This experiment folder summarizes the experiments on molecule generation.
We provide scripts to run experiments on the two datasets Zinc250k and Moses. Before running any experiments, please download the preprocessed datasets, and place them inside the data/
folder (i.e. data/moses/
and data/zinc250k/
).

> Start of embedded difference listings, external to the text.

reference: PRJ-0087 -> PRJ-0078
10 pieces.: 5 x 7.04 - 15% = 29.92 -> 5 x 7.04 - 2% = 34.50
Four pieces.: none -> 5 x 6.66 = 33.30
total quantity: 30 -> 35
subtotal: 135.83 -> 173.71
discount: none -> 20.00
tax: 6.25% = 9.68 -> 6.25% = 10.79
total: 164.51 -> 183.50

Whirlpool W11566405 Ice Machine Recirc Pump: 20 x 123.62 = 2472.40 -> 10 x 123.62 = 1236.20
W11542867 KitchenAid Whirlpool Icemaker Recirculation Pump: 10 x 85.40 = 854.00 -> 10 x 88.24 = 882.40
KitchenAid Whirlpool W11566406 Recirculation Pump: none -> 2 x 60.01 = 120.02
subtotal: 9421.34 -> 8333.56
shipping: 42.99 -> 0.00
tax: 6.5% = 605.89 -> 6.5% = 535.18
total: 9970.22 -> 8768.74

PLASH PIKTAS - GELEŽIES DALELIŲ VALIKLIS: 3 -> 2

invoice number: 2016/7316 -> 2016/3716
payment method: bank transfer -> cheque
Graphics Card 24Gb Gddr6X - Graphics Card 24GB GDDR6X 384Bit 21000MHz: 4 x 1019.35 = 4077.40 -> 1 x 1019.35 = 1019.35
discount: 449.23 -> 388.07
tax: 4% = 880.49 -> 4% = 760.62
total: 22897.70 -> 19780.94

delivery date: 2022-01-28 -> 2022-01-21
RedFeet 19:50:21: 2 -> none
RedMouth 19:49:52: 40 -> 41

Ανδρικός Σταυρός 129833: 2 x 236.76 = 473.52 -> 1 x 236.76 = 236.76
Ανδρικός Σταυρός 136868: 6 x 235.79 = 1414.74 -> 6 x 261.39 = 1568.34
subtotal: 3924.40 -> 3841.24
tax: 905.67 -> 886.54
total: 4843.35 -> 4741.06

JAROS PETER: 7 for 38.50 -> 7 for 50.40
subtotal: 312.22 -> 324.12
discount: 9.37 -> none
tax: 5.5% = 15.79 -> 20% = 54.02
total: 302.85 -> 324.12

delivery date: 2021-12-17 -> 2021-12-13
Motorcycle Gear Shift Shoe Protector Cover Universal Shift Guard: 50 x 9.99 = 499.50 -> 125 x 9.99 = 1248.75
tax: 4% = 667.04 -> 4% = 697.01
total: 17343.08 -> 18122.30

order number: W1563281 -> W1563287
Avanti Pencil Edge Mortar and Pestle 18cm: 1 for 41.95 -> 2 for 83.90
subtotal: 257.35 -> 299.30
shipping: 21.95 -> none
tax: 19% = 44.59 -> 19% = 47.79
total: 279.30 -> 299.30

In case you only want to run an experiment on one of the two datasets, it is sufficient to download the respective folder and ignore the other dataset.
Example molecules of both datasets can be seen below. Both dataset files contain code for visualizing and plotting molecules.
Zinc250k | Moses |
---|---|
To train GraphCNF on Zinc250k, use the following command:
python train.py --dataset zinc250k \
--max_iterations 150000 \
--batch_size 64 \
--encoding_dim_nodes 6 \
--encoding_dim_edges 2 \
--optimizer 4 \
--learning_rate 5e-4 \
--checkpoint_path checkpoints/GraphCNF_zinc250k/ \
--cluster
For training the model on Moses, replace --dataset zinc250k
with --dataset moses
and increase the batch size 96. The --cluster
argument is set to reduce the printed output to stdout for longer experiments.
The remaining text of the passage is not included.